How Deposit Bonds Help Secure Property Without Cash Upfront
Example: Using a Deposit Bond to Purchase a $1.5 Million Property
Scenario: You are buying a property priced at $1,500,000. Normally, a 10% deposit of $150,000 is required. Instead of paying cash upfront, you secure a deposit bond.
Step-by-Step Process
Application
Apply with a deposit bond provider (e.g., Deposit Power, QBE Insurance).
Undergo a financial assessment for off-the-plan or long-term bonds.
Issuance
Upon approval, the provider issues a $150,000 bond to the seller as a cash-deposit guarantee.
Cost
Short-term bond (up to 6 months): 1.2–1.3% of the deposit
• For $150,000: 1.2% = $1,800, 1.3% = $1,950 Long-term bond (up to 48–60 months): ~3% per year of the deposit
• For $150,000: 3% = $4,500 per year
Settlement
Pay the full $1.5 million (including the deposit) at settlement.
The bond expires once payment is complete.

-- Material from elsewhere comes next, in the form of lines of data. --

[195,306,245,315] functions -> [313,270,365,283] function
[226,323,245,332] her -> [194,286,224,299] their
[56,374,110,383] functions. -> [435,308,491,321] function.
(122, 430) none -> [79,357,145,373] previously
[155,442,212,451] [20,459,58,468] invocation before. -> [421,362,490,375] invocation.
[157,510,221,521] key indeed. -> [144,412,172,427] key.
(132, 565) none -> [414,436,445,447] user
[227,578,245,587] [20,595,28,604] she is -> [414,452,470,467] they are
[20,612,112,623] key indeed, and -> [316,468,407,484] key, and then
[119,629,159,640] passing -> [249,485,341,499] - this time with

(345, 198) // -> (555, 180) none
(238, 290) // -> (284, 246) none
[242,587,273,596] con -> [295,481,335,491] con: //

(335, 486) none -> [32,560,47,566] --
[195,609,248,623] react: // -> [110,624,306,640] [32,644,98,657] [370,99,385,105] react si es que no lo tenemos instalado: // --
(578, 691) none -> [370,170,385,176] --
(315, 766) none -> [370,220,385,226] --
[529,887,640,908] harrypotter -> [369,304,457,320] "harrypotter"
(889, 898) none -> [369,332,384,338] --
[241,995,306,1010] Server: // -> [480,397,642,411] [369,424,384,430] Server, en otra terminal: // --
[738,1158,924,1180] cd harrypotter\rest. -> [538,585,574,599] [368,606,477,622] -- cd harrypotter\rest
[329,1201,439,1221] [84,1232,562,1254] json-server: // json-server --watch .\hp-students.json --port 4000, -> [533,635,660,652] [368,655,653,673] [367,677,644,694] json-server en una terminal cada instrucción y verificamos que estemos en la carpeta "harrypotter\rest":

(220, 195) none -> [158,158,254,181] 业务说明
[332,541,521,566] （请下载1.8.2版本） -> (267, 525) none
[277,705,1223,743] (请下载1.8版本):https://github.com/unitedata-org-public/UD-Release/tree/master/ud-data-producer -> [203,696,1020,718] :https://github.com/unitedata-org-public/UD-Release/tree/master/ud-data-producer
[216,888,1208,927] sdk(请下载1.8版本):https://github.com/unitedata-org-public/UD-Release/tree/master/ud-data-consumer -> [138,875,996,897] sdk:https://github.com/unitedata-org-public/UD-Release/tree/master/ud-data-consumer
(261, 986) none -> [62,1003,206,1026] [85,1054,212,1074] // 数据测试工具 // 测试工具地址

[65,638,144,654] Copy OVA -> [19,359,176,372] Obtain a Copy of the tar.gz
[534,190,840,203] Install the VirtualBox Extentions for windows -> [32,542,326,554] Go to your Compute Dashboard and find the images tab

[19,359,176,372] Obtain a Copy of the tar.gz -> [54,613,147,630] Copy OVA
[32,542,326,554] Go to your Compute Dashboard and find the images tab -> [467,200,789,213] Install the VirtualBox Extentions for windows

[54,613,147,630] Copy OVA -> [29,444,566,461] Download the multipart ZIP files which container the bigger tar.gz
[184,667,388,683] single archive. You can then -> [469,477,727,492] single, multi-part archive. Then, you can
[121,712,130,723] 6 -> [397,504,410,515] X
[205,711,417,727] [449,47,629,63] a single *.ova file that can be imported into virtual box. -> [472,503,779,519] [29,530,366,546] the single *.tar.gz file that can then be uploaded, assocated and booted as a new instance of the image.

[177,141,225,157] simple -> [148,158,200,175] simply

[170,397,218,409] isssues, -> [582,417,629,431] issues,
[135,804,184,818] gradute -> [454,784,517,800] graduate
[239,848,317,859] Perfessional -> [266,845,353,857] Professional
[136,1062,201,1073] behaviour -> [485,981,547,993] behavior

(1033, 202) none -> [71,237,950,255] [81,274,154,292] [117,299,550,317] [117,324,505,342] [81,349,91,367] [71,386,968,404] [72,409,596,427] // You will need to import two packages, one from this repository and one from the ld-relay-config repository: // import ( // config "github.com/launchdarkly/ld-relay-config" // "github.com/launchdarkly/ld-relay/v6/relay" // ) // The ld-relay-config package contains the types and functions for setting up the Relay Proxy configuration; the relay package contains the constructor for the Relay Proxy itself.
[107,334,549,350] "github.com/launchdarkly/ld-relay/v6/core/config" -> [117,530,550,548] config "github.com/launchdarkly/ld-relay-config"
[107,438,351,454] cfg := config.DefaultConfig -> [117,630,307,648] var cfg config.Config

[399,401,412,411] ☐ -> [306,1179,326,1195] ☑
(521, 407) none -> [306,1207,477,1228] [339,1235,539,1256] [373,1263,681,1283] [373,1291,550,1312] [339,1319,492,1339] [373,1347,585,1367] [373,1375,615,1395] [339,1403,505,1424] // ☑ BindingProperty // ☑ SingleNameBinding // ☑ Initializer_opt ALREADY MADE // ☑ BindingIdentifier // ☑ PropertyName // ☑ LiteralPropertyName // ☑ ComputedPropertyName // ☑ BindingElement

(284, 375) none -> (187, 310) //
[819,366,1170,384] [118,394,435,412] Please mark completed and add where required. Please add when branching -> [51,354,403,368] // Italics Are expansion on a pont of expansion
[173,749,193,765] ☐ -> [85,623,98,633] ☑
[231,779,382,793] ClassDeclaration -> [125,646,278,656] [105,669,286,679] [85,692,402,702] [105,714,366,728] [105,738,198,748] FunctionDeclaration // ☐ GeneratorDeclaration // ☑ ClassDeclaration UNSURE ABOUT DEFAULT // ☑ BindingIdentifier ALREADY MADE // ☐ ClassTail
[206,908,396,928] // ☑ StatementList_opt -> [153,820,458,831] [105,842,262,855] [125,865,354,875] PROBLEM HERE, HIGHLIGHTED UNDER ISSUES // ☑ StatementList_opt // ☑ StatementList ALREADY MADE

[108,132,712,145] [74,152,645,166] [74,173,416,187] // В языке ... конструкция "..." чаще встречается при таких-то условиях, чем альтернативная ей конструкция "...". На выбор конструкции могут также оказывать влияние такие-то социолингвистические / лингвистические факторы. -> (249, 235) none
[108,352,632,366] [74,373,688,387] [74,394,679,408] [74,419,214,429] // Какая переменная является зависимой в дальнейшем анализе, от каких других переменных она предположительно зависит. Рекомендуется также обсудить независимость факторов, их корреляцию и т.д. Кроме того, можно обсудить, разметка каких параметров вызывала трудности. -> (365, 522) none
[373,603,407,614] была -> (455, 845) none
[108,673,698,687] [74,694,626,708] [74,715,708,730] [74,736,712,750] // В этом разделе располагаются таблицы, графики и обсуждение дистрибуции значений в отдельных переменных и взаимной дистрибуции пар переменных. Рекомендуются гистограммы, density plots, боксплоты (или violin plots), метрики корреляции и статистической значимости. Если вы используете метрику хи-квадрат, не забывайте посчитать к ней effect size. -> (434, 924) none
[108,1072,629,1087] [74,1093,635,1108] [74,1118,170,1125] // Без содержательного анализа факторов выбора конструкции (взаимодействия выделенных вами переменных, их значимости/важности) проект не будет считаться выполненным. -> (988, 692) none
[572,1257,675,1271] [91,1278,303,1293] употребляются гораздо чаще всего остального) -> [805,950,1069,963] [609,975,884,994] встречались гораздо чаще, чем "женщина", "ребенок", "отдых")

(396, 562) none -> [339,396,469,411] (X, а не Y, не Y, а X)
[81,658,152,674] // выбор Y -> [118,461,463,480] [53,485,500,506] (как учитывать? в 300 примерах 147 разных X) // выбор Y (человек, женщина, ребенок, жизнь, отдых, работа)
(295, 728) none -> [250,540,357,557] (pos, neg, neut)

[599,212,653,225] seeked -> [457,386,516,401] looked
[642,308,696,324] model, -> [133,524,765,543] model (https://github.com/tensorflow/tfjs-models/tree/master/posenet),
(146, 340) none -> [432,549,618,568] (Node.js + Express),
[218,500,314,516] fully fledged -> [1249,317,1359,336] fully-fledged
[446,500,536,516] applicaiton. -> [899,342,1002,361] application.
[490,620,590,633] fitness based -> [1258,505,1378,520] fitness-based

If you default, the issuer pays $150,000 to the seller and recovers that amount from you.
Summary
Item
Value/Description
Property Purchase Price
$1,500,000
Standard Deposit (10%)
$150,000
Short-Term Bond Fee (1.2%)
$1,800
Short-Term Bond Fee (1.3%)
$1,950
Long-Term Bond Fee (3%/yr)
$4,500 per year
Deposit Bond Validity
Until settlement
Cash Required Upfront
Only the bond fee
Full Payment at Settlement
$1,500,000
Key Points
Vendor Acceptance: Confirm the seller or agent accepts deposit bonds before proceeding.
Financial Obligation: You remain liable for both the deposit and the full purchase price.
Non-Refundable Fee: Bond fees are generally non-refundable unless returned unused within a set period.
Consultation: Seek advice from a conveyancer or financial advisor to ensure suitability.